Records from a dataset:
□ □ □ □ □

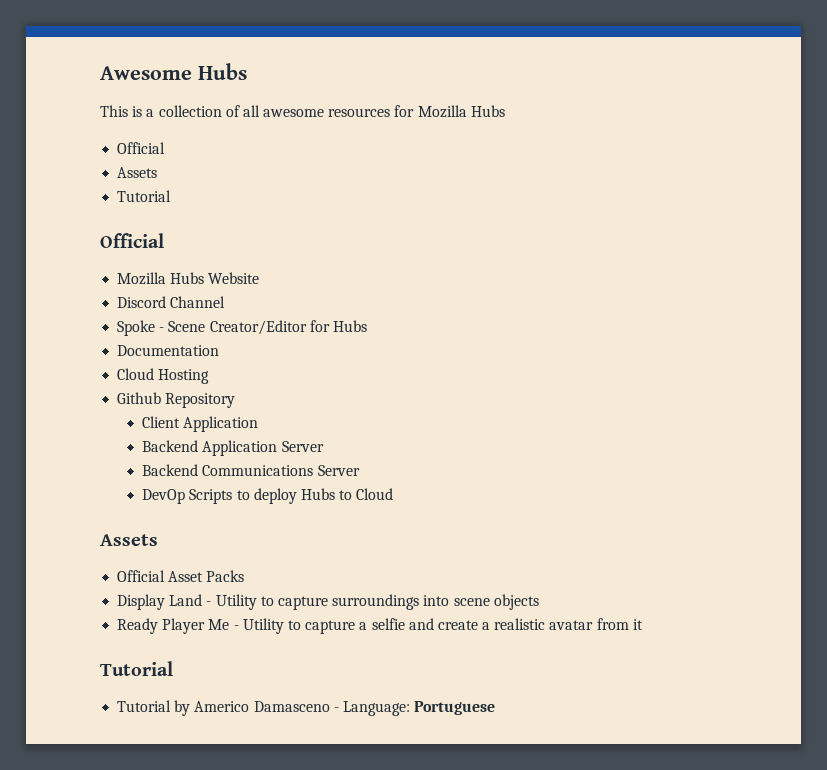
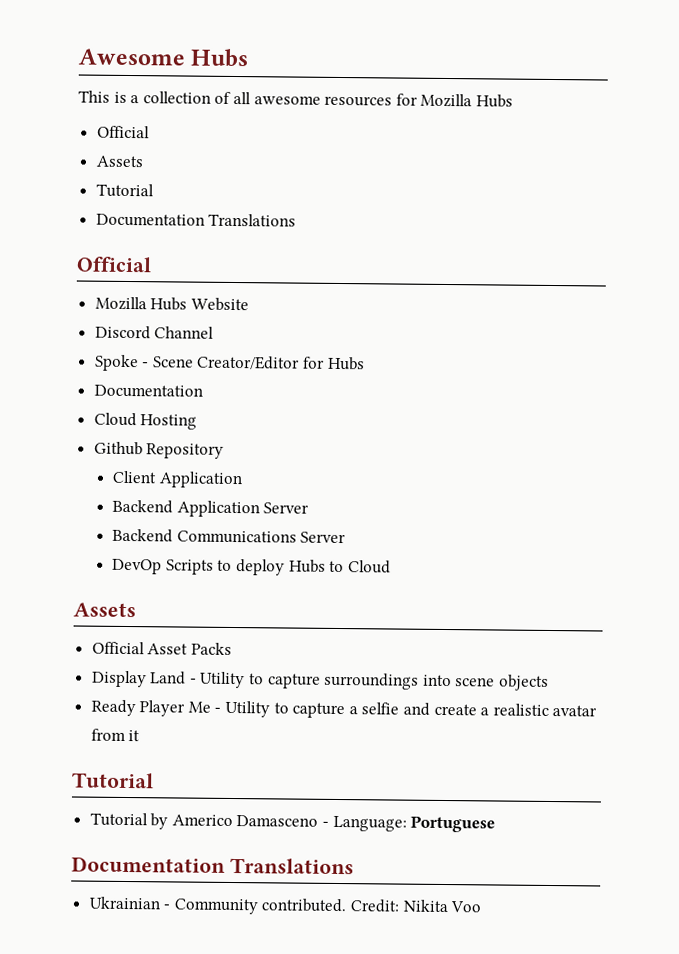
(172, 196) none -> [95,213,297,227] // Documentation Translations
(496, 708) none -> [71,856,354,875] [88,896,483,915] // Documentation Translations // Ukrainian - Community contributed. Credit: Nikita Voo

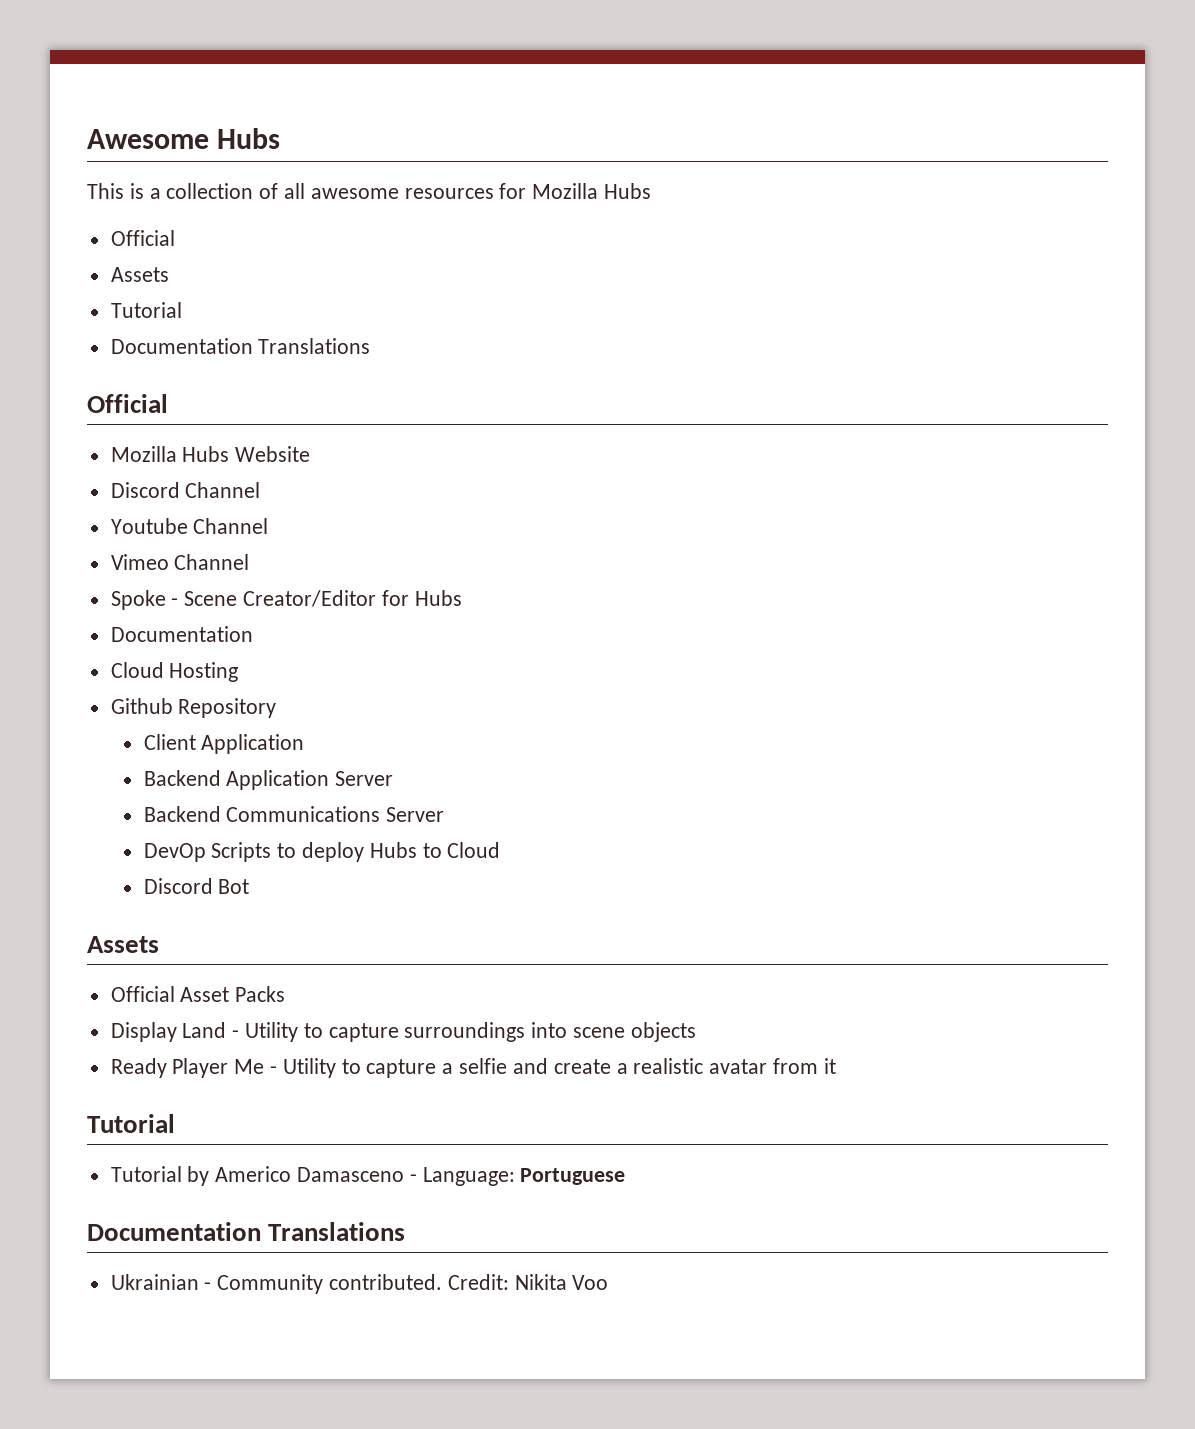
(215, 332) none -> [110,518,269,534] [110,554,250,570] // Youtube Channel // Vimeo Channel
(391, 567) none -> [143,878,250,894] // Discord Bot

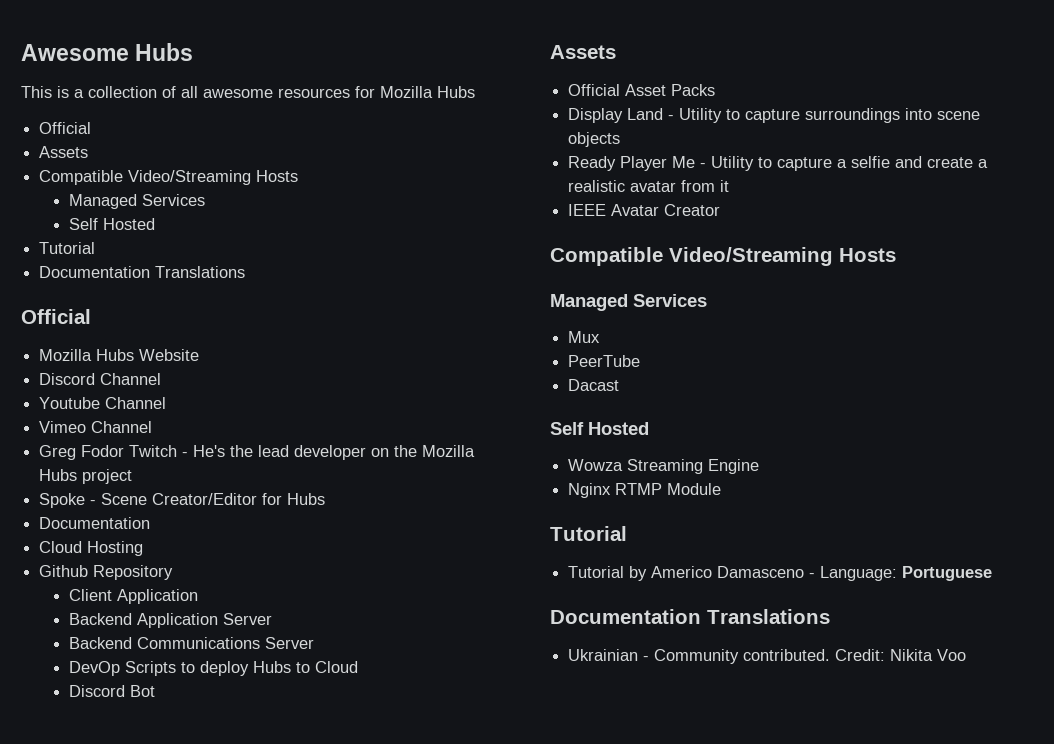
(169, 274) none -> [39,170,299,185] [68,194,205,209] [68,218,155,230] // Compatible Video/Streaming Hosts // Managed Services // Self Hosted
(250, 562) none -> [39,445,476,460] [39,469,133,484] // Greg Fodor Twitch - He's the lead developer on the Mozilla Hubs project
(836, 1066) none -> [568,204,721,216] [550,247,896,266] [550,294,707,311] [568,331,601,343] [568,355,641,367] [568,379,620,391] [550,422,649,435] [568,459,760,474] [568,483,722,498] // IEEE Avatar Creator // Compatible Video/Streaming Hosts // Managed Services // Mux // PeerTube // Dacast // Self Hosted // Wowza Streaming Engine // Nginx RTMP Module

□ □ □ □ □

WORK TASK:
Repeat the records verbatim, excluding pictures.

YOUR SOLUTION:
(172, 196) none -> [95,213,297,227] // Documentation Translations
(496, 708) none -> [71,856,354,875] [88,896,483,915] // Documentation Translations // Ukrainian - Community contributed. Credit: Nikita Voo

(215, 332) none -> [110,518,269,534] [110,554,250,570] // Youtube Channel // Vimeo Channel
(391, 567) none -> [143,878,250,894] // Discord Bot

(169, 274) none -> [39,170,299,185] [68,194,205,209] [68,218,155,230] // Compatible Video/Streaming Hosts // Managed Services // Self Hosted
(250, 562) none -> [39,445,476,460] [39,469,133,484] // Greg Fodor Twitch - He's the lead developer on the Mozilla Hubs project
(836, 1066) none -> [568,204,721,216] [550,247,896,266] [550,294,707,311] [568,331,601,343] [568,355,641,367] [568,379,620,391] [550,422,649,435] [568,459,760,474] [568,483,722,498] // IEEE Avatar Creator // Compatible Video/Streaming Hosts // Managed Services // Mux // PeerTube // Dacast // Self Hosted // Wowza Streaming Engine // Nginx RTMP Module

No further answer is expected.